Tra gli psichiatri italiani, e non soltanto italiani, si sta facendo strada da tempo la voglia di conoscere meglio o di riscoprire la psicopatologia. Una voglia che esprime spesso, oltre al desiderio di arricchimento culturale, il bisogno di riaffermare la propria professionalità, affrancandola da una pratica quotidiana sempre più piatta e demotivante, in cui il vocabolario professionale si è ridotto ad una decina di parole.
Questa “voglia di psicopatologia” è oggi sempre più condivisa anche dai ricercatori. La proposta di criteri diagnostici operativi per i vari disturbi mentali era nata, 40 anni fa, dalla convinzione che la ricerca basata sull’uso di quei criteri ci avrebbe avvicinato all’identificazione dei fondamenti etiopatogenetici dei singoli disturbi. Oggi appare sempre più chiaro che quel progetto è fallito. Anzi, l’ipersemplificazione psicopatologica che si è accompagnata allo sviluppo dei criteri diagnostici operativi ha fatto spesso perdere di vista l’essenza, la “gestalt”, delle sindromi psichiatriche. Da ciò il bisogno di riscoprire gli approcci psicopatologici classici e di conoscere meglio quelli recenti, per recuperare quell’essenza.
Inoltre, la ricerca biologica e neuropsicologica più avanzata sta ormai esplorando non più i correlati dei vari disturbi mentali, bensì quelli dei singoli fenomeni psicopatologici (dalle allucinazioni uditive all’anedonia, al panico, alle ossessioni), da cui la necessità di una caratterizzazione più precisa e di una conoscenza più approfondita di tali fenomeni.

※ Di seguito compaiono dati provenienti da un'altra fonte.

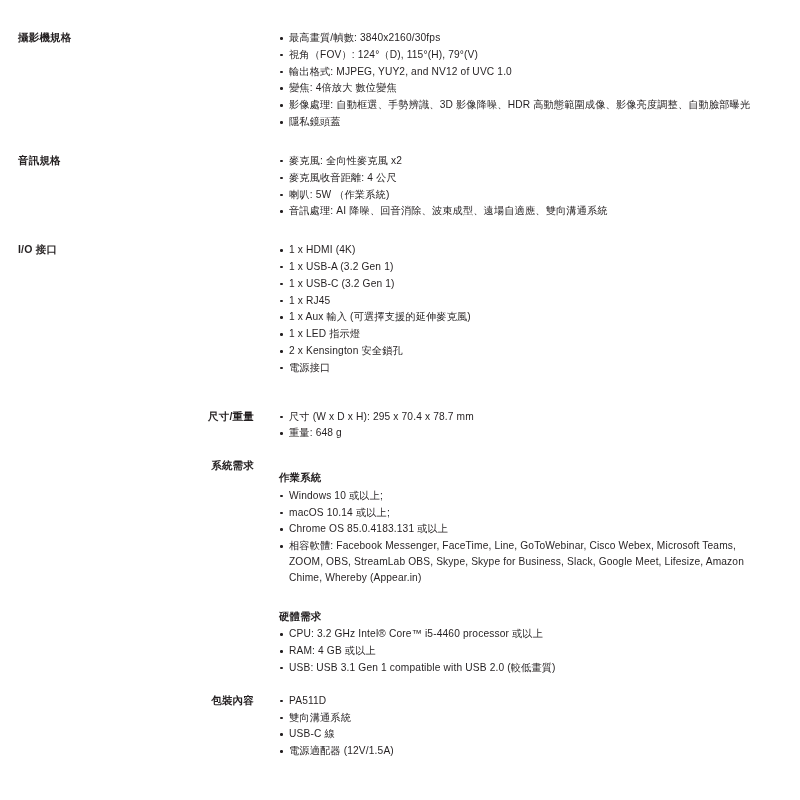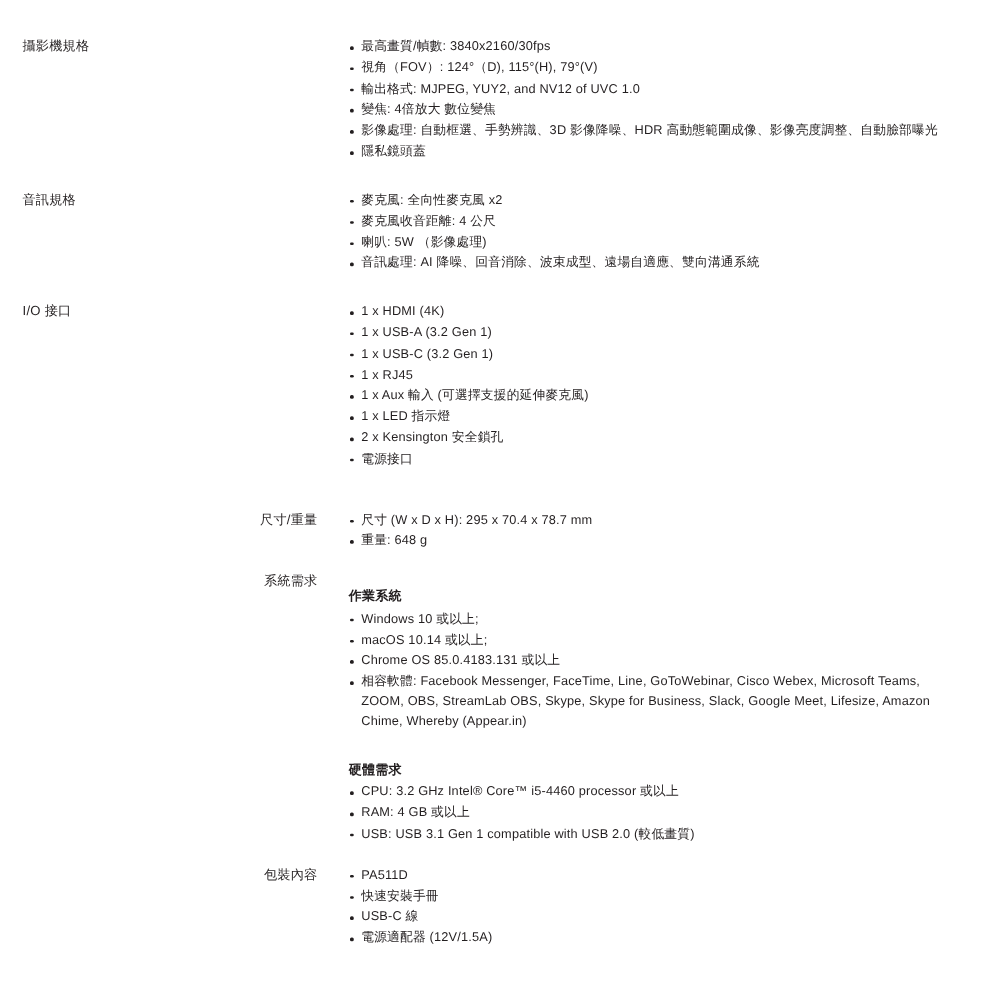"攝影機規格" .spec-label { font-weight: 400 -> 700 }
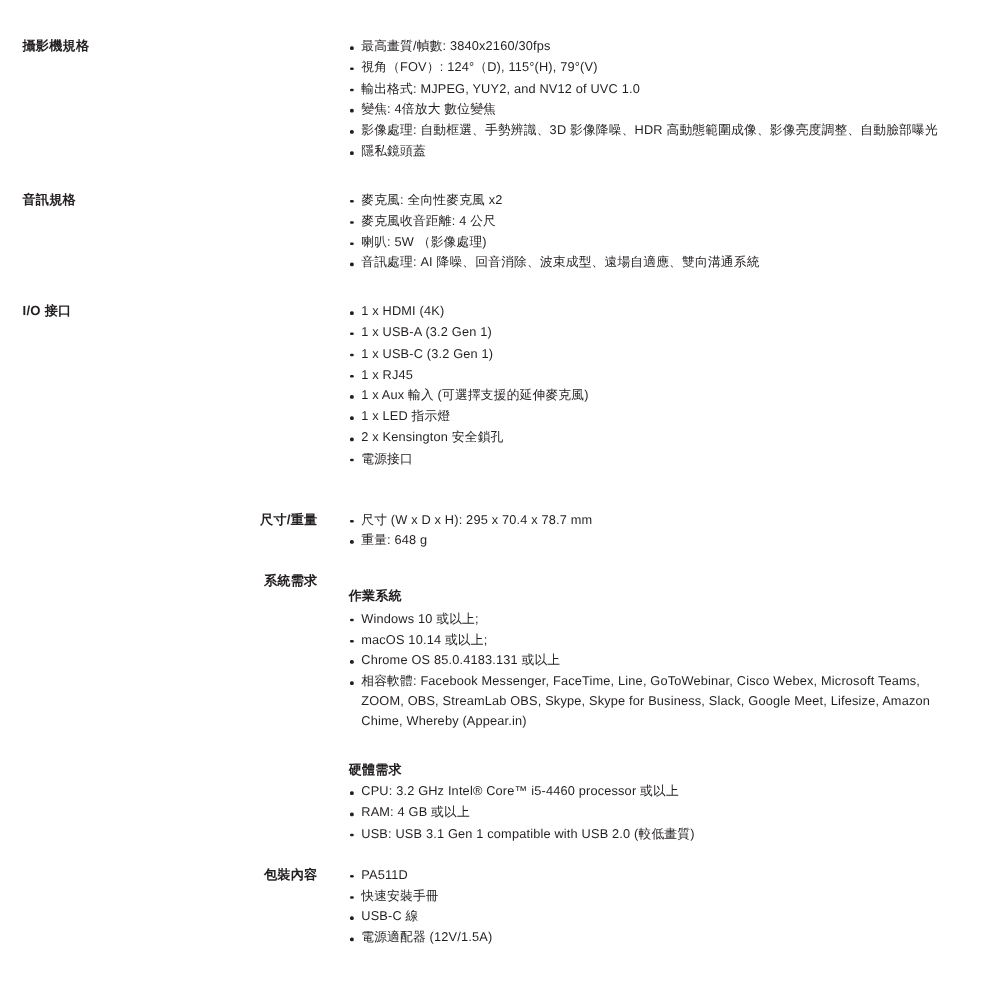"喇叭: 5W （影像處理)" li { text: 影像處理 -> 作業系統 }
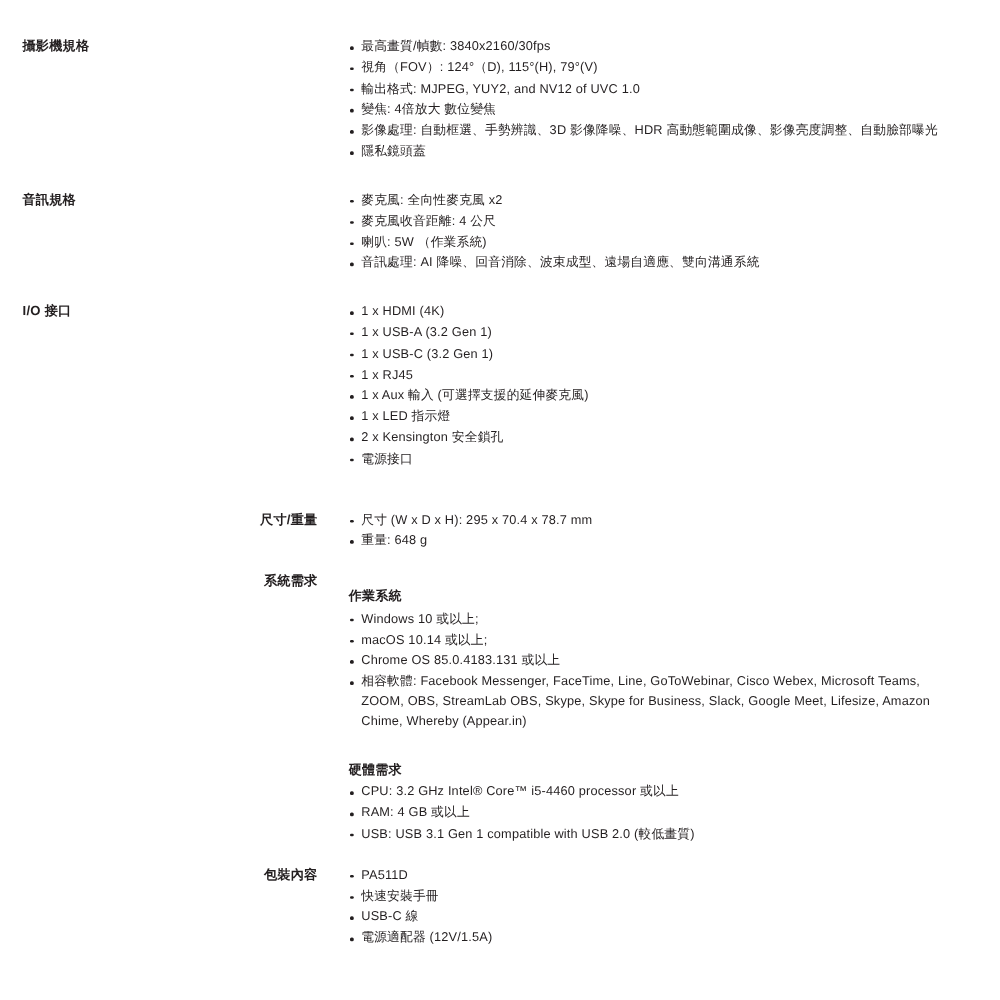"快速安裝手冊" li { text: 快速安裝手冊 -> 雙向溝通系統 }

Ancora, la “voglia di psicopatologia” appare oggi evidente a tutti i livelli della formazione in psichiatria. Le 22 parole che compongono il criterio sintomatologico del DSM-IV per la schizofrenia possono forse rappresentare un utile algoritmo per il clinico esperto che già sa bene che cos’è la schizofrenia, per aver letto a suo tempo Kraepelin e Bleuler, ma possono essere molto confusive per il giovane studente o specializzando, il quale può ricavarne il messaggio, che potrà rimanere nella sua mente per sempre, che un quadro composto da qualsiasi delirio più qualsiasi allucinazione è sufficiente per la diagnosi di schizofrenia. Naturalmente, la formazione psichiatrica richiede altre modalità e altri strumenti. Solo riscoprendo l’insegnamento della psicopatologia si può trasmettere ai giovani la complessità e la ricchezza delle espressioni della patologia mentale, l’arte della diagnosi differenziale e la capacità di distinguere i disturbi mentali dal mero disagio esistenziale. Infine, è oggi chiaro a tutti che la scelta, l’impostazione e l’attuazione degli interventi terapeutici in psichiatria, soprattutto sul versante delle psicoterapie e degli interventi riabilitativi, richiedono una caratterizzazione del singolo paziente più articolata di quella offerta dagli attuali sistemi diagnostici, la quale può avvenire soltanto utilizzando il linguaggio della psicopatologia.
A questa “voglia di psicopatologia”, avvertita a vari livelli, la SOPSI intende rispondere, dopo la recente pubblicazione del Lessico di Psicopatologia, dedicando a questo tema il Congresso del 2012.
Il Congresso offrirà una rivisitazione completa di tutte le aree della psicopatologia, alla luce delle recenti acquisizioni delle neuroscienze e delle scienze sociali e del comportamento. Particolare attenzione sarà rivolta ai modelli che integrano gli approcci delle varie discipline e scuole di pensiero. Come al solito, i principali esperti internazionali ed italiani saranno invitati a contribuire al programma scientifico. Tutti gli psichiatri italiani che hanno dati o idee da proporre, o che semplicemente avvertono il bisogno di arricchire le proprie competenze e la propria professionalità, sono cordialmente invitati a partecipare.